尾形修一の紫陽花(あじさい)通信

教員免許更新制に反対して2011年3月、都立高教員を退職。教育や政治、映画や本を中心に思うことを発信していきます。

映画「宮本から君へ」、異様な熱量

2019年10月12日 22時59分25秒 | 映画 (新作日本映画)
 真利子哲也監督、池松壮亮蒼井優主演の「宮本から君へ」は、全編に異様なほどの熱量があふれた作品だ。池松壮亮は有力な男優賞候補になるだろう。もちろん蒼井優もすごい熱量で、ほとんど二人の演技合戦が繰り広げられている。(蒼井優は今までずいぶん受賞しているから、賞レースではスルーされちゃうかもしれないが。)もともとは新井英樹のマンガで、有名らしいけど僕はマンガに詳しくないから知らなかった。去年映画化された「愛しのアイリーン」の原作者でもある。

 2018年に同じく真利子哲也監督、池松壮亮主演でテレビドラマされ、その時は池松演じる主人公宮本浩が営業マンとして奮起する姿が描かれたという。それが原作の前半で、映画は蒼井優演じる中野靖子をめぐる後半部分だという。真利子哲也監督は、日本映画界に数多い若手注目監督の中でも、2016年の商業映画デビュー作「ディストラクション・ベイビーズ」が半端ない傑作で深い印象を受けた。前作でも今作でも、画面に立ちこめる熱気が心をとらえる。

 もっとも熱気があふれすぎ、原作時点でも主人公宮本を「暑苦しい」と毛嫌いする人がいたらしい。映画でも「そこまでやるか」的な展開に付いていくのが精一杯な感じもある。原作前半を知らずに見たわけだが、時間が行ったり来たりするから、「何があったんだろう」的なミステリー的な興趣がある。冒頭で宮本がケガした腕を包帯で吊ったシーンがある。会社で「ケンカ」だと言っている。続くシーンではケガしてなくて、二人連れで女性の部屋に行く。そこに前の男・風間(井浦新)が乱入してきて、女はもう来るな、もう何度も宮本と寝たと突き放す。その後宮本が「中野靖子は俺が守る」と宣言する。その後になって、実はまだ体の関係はなく、この後で初めて結ばれるシーンが出てくる。
(池松壮亮と蒼井優)
 ここで予測するのは、風間がストーカーになって、宮本が対抗してケンカという展開なんだけど、これが全く違う。予想も出来ない怒濤の展開になっていくので、唖然として見つめるしかない。その間に宮本家を二人で訪ね、あるいは中野家(銚子にある)を二人で訪ねるシーンがある。結婚を「報告」するためだ。その時点で「妊娠」しているらしい。このような幸福な展開はその後全然変わってしまう。飛び込み営業に成功してた会社の飲み会に呼ばれ、ラグビーに参加するよう強要される。そして飲み潰れた宮本を会社の社長の息子、拓馬一ノ瀬ワタル)が送ってゆく。

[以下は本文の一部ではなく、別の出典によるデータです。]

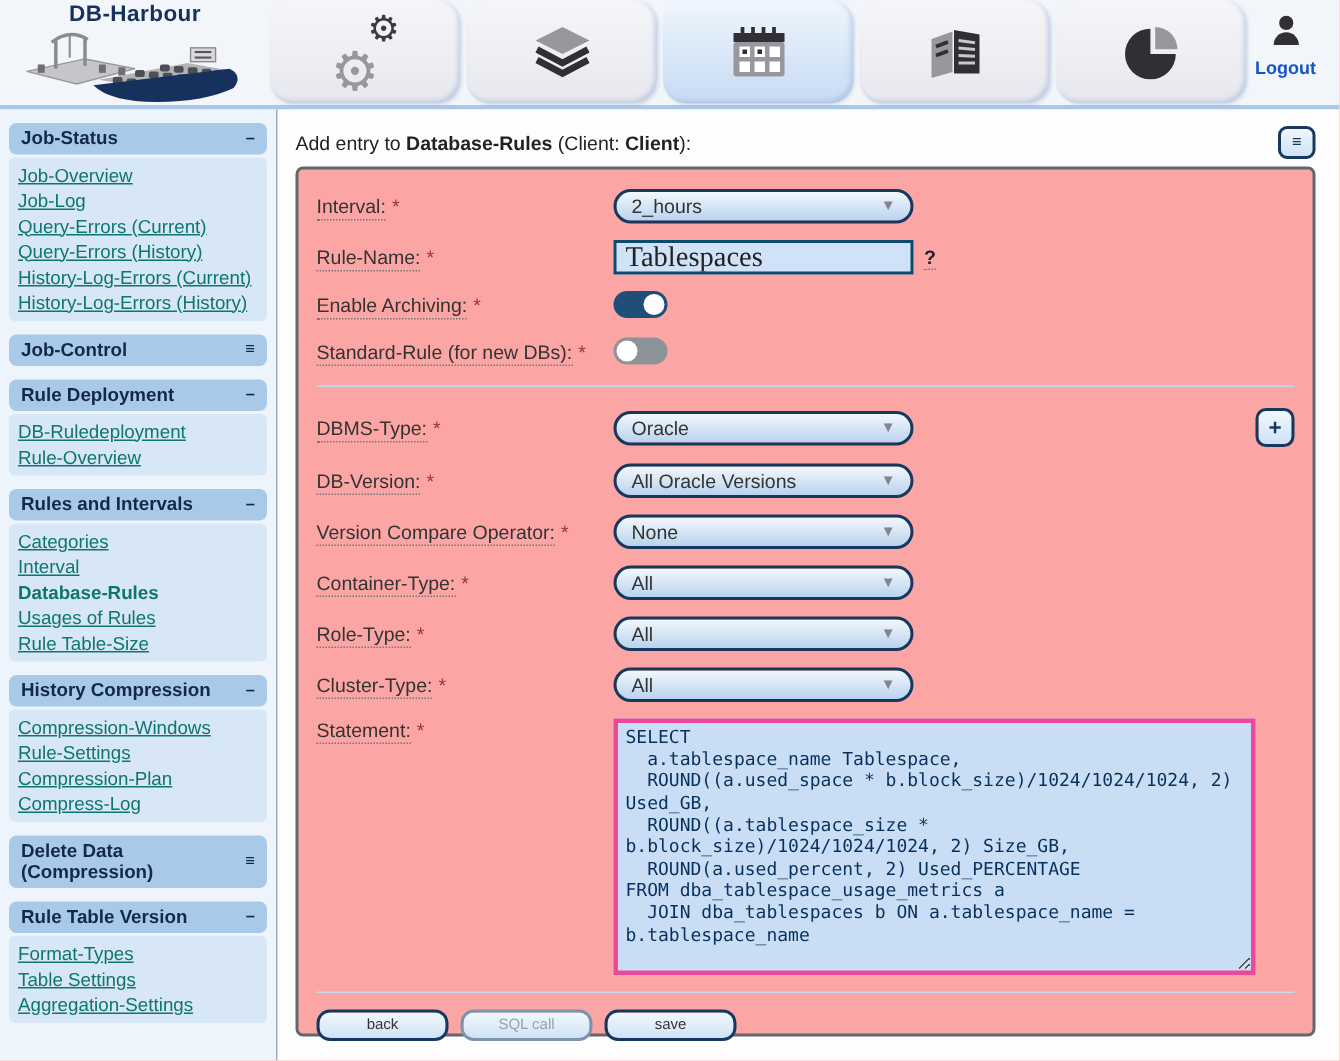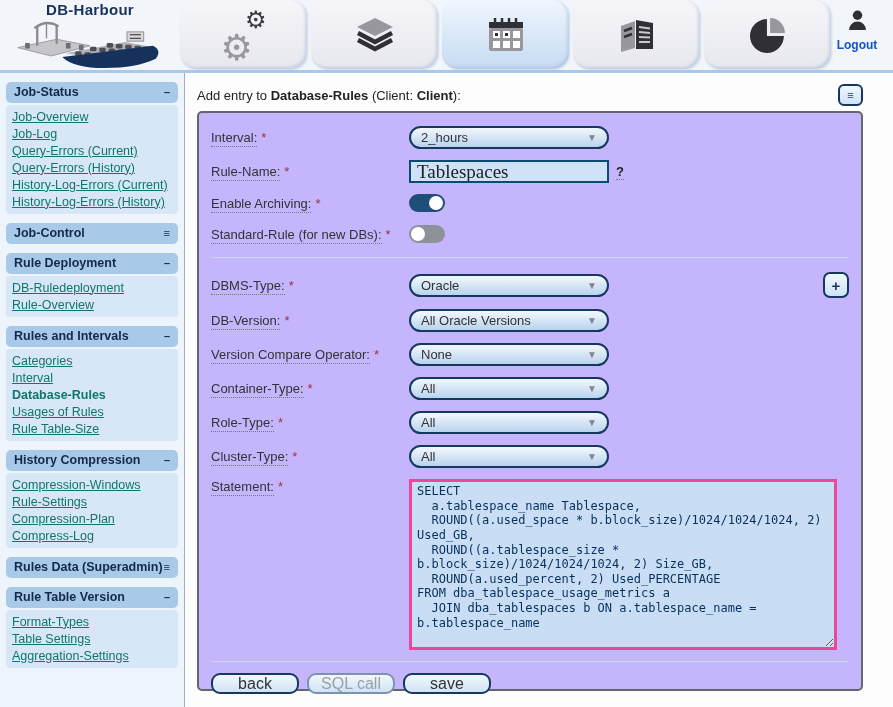"Add entry to Database-Rules (Client:" .main { padding: 11px 30px 0 11px -> 11px 16px 0 11px }
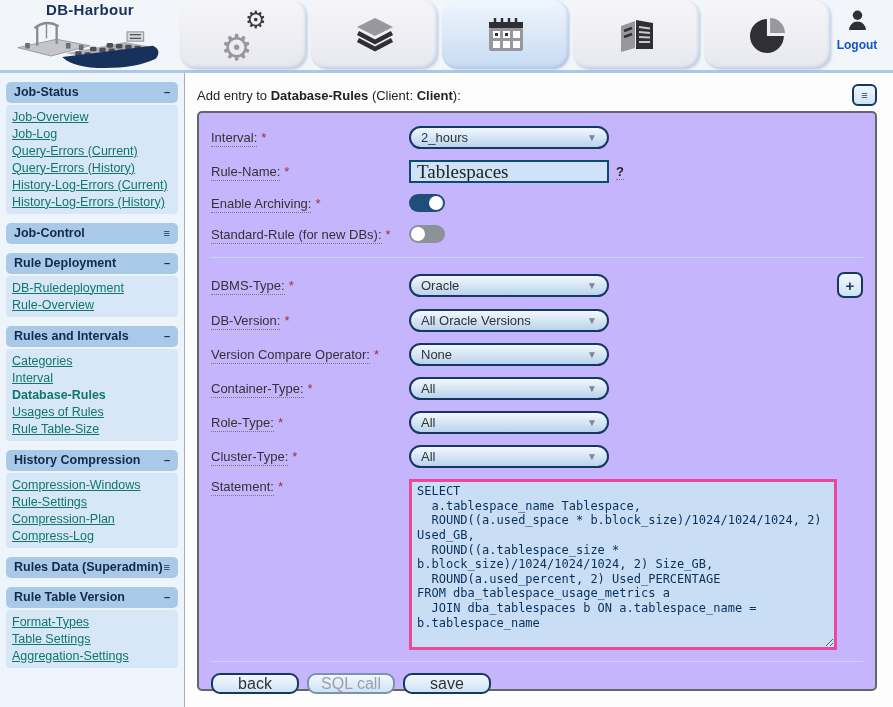"Interval: *" .form-box { background: #c4b5fd -> #fca5a5 }
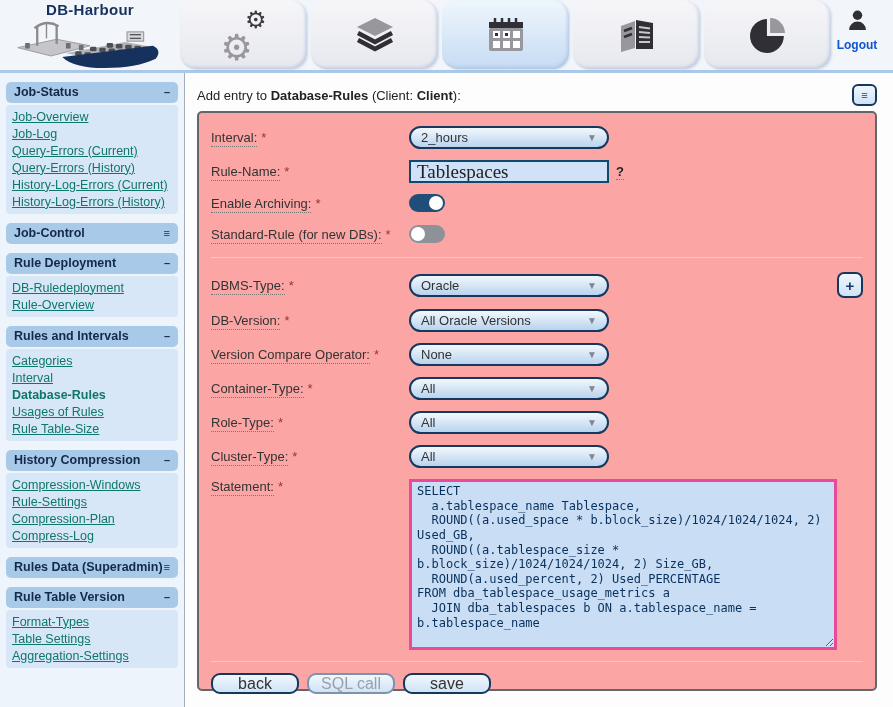"Rules Data (Superadmin)" span { text: Rules Data (Superadmin -> Delete Data (Compression }
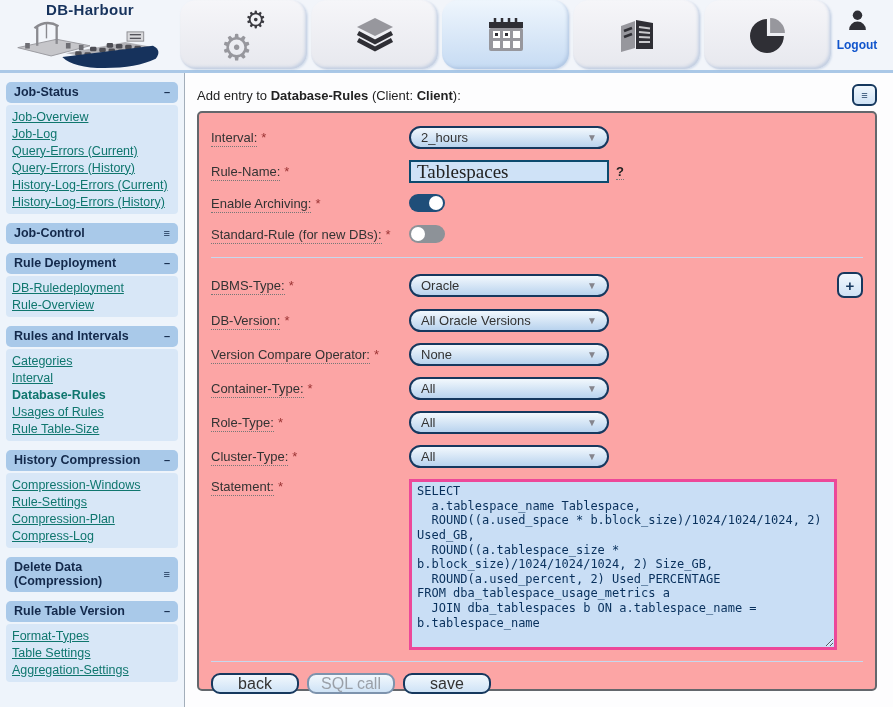"back" .btn { font-size: 16px -> 10px }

 この後の展開は書かないけれど、宮本浩大丈夫かというか、池松壮亮どこまでやるの?的な描写が続く。こんなに肉体的にぶつかり合う映画としては、2017年に「あゝ、荒野」があった。その脚本を書いた港岳彦が、真利子哲也とともに今回の脚本を担当している。あの映画の菅田将暉も凄かったが、今回の池松壮亮も決して負けていない。むしろ体格差がある分、強烈なファイトを感じる。いま日本でラグビーのワールドカップが開かれているが、この映画を見てしまうと、なんだかラグビーって嫌だな、でかい相手とぶつかるなんてと思ってしまう。
(左から蒼井優、池松壮亮、井浦新)
 後半で起きる「事件」をきっかけに、宮本浩と中野靖子が正面から魂のぶつかり合いになる。その壮絶な演技は見る価値があるが、じゃあ見て寛げるかというと、なんかここまでむき出しの感情もなあ、と思うかも。見て快くなる映画ではなく、観客にも「毒」を与える映画だ。しかし、その毒は紛れもなく「日本社会」を反映している。このような暴力性が日本には潜んでいる。撮影は四宮秀俊、音楽は池永正二。ラストに流れる主題歌は宮本浩次。エレファントカシマシのヴォーカルで、原作者が主人公の名をそこから取ったという話。好きじゃない人もいるだろうが、破格のエネルギーに満ちた映画。